Seismic surveys proposed for the Atlantic would provide policy makers a greater understanding of the resources available offshore. A short-sighted decision to preclude these surveys flies in the face of long-term energy development policy, the national security, and the economic wellbeing of the entire nation. As the US and the world look to meet the growing energy demand, today’s announcement certainly does not take that into account, the IAGC said.
“Today’s decision makes it all the more pertinent that the incoming Trump Administration works to undo the Obama Administration’s failed energy policies, including today’s unprecedented decision. We look forward to working with the new Administration and Congress,” Martin concluded.
The National Ocean Industries Association (NOIA) also slammed BOEM’s decision.
“In yet another ‘black Friday’ announcement targeting the offshore oil and natural gas industry, BOEM's blanket denial of seismic survey permits is an unsurprising attempt to put another nail in the coffin of sensible energy exploration in the Atlantic,” NOIA President Randall Luthi said. “Not only does this decision conflict with BOEM’s own scientific conclusion that seismic surveys are environmentally safe, it is self-fulfilling rhetoric, basing its reasoning on President Obama’s recent withdrawal of 3.8 million acres in the north and mid-Atlantic Ocean.”

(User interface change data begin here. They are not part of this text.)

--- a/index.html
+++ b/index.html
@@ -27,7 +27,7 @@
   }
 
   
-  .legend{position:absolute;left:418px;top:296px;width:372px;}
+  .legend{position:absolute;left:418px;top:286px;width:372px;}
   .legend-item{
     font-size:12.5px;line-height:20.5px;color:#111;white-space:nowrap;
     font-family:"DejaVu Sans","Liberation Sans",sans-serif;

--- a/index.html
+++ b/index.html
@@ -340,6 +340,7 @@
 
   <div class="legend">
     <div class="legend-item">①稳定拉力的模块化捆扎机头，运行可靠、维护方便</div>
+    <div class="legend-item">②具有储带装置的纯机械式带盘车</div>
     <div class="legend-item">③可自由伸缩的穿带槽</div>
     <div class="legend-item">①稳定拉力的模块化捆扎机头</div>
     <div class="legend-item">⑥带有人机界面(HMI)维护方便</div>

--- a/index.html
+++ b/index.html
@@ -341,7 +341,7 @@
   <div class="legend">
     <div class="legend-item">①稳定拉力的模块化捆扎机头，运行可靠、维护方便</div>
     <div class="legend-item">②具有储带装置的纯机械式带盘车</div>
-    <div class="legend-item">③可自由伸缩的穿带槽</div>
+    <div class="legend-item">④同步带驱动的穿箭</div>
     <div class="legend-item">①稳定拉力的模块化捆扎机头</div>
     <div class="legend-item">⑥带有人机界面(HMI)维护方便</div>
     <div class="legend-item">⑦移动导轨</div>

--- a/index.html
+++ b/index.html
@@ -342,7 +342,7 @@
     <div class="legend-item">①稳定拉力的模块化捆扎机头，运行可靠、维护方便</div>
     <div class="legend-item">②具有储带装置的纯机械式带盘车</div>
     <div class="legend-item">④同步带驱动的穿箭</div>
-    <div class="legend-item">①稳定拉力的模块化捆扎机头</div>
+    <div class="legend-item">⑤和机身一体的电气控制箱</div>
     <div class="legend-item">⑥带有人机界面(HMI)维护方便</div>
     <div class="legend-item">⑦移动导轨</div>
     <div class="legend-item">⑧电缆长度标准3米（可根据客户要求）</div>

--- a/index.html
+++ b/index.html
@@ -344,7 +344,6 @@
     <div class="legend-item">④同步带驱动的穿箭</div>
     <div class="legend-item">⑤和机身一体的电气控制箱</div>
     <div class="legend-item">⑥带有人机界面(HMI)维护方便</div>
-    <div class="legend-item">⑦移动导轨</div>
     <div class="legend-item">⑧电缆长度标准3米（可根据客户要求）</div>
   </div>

“This decision continues the Obama Administration’s dismissal of scientifically-backed offshore policies and ignores the fact that seismic and other geophysical surveys have been safely conducted offshore in the US and around the world for more than 50 years. What’s more, the decision dismisses BOEM’s own finding that there has been no documented scientific evidence of seismic surveys harming marine mammals or the environment,” Luthi said.

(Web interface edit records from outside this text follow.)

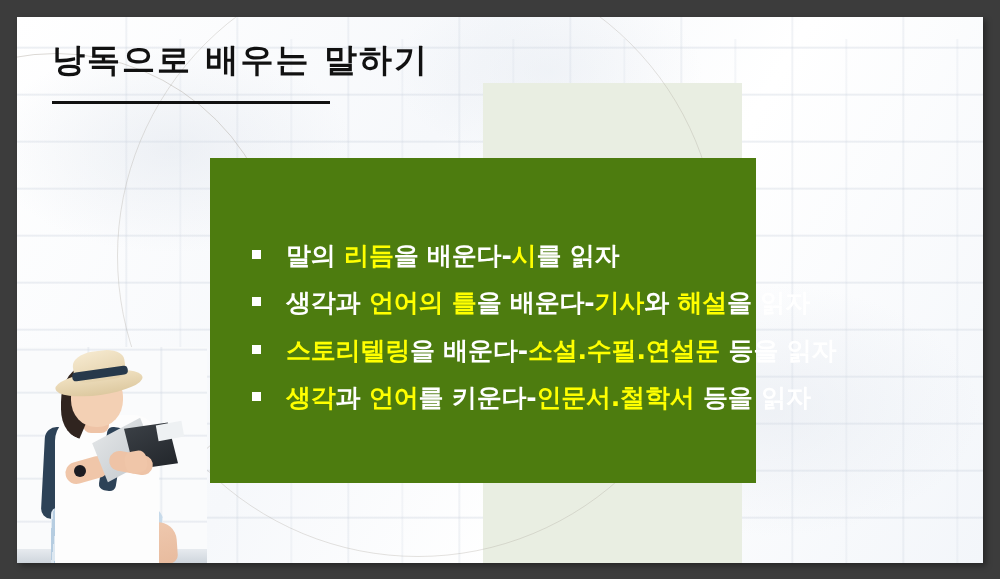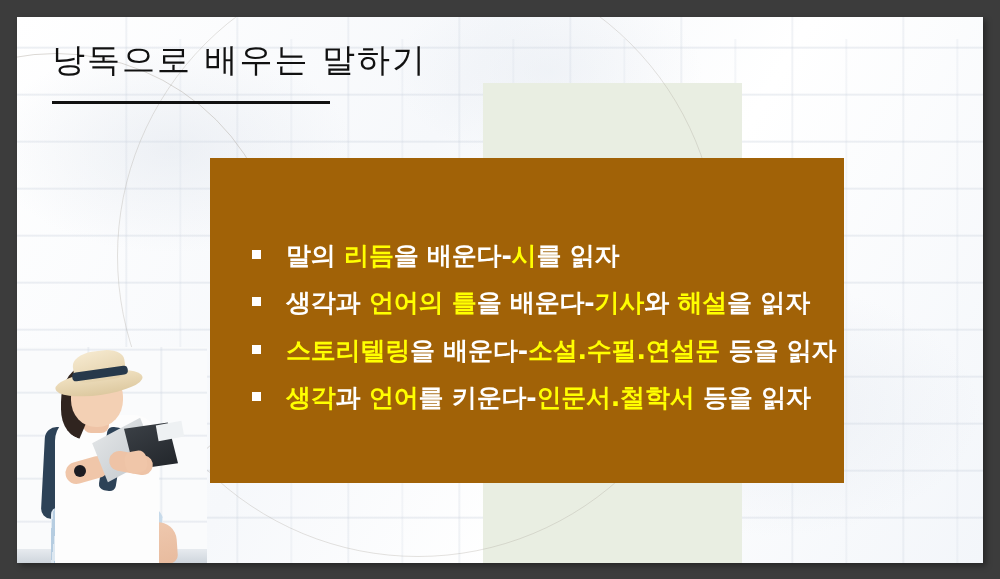--- a/index.html
+++ b/index.html
@@ -97,7 +97,7 @@
   .slide-title {
     font-family: "DejaVu Sans", "Liberation Sans", sans-serif;
     font-size: 33px;
-    font-weight: 400;
+    font-weight: 700;
     letter-spacing: 2px;
     color: #111111;
     line-height: 1.05;

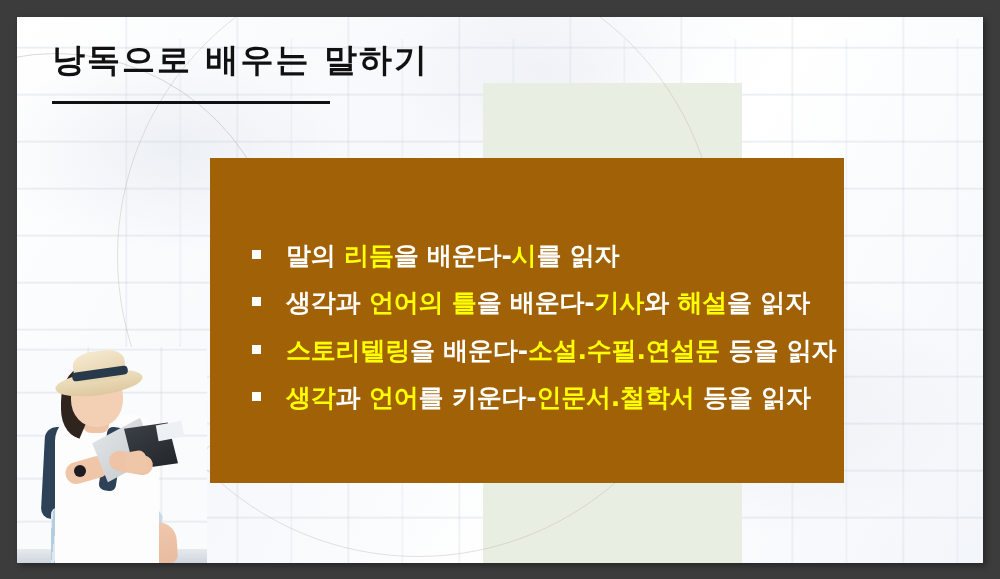--- a/index.html
+++ b/index.html
@@ -117,9 +117,9 @@
     position: absolute;
     left: 193px;
     top: 141px;
-    width: 634px;
+    width: 546px;
     height: 325px;
-    background: #a16207;
+    background: #4d7c0f;
   }
 
   .bullet-list {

“Most of the seismic data for the Atlantic OCS is more than three decades old, and with this decision BOEM seems determined to make sure it remains that way, keeping Americans in the dark for the foreseeable future about the true potential of valuable offshore oil and gas resources that belong to us all,” Luthi said.
“The only thing left to say is that 20 January cannot come soon enough. We look forward to working constructively with the incoming Administration to better understand the true potential of our vast offshore resources, including in the Atlantic,” Luthi concluded.
American Petroleum Institute (API) Director of Upstream and Industry Operations Erik Milito said that BOEM’s decision completely disregarding America’s energy security needs and contradicts the will of the majority of Americans who support increased production of oil and natural gas.
“It’s clear that this is a politically driven decision that flies in the face of the best available science. As BOEM has reiterated a number of times previously, seismic surveys are a safe, efficient and scientifically proven way to find potential new sources of energy,” said Milito. “Additionally this is a decision that, at its core, denies the opportunity for private industry to conduct scientific, geologic research that will be used by academia, government and industry alike for important educational and research purposes. We are hopeful the incoming administration will reverse this short-sighted course and base its decisions on facts so that we can have a forward-looking energy policy to help keep energy affordable for American consumers and businesses, help create jobs, and strengthen our national security.”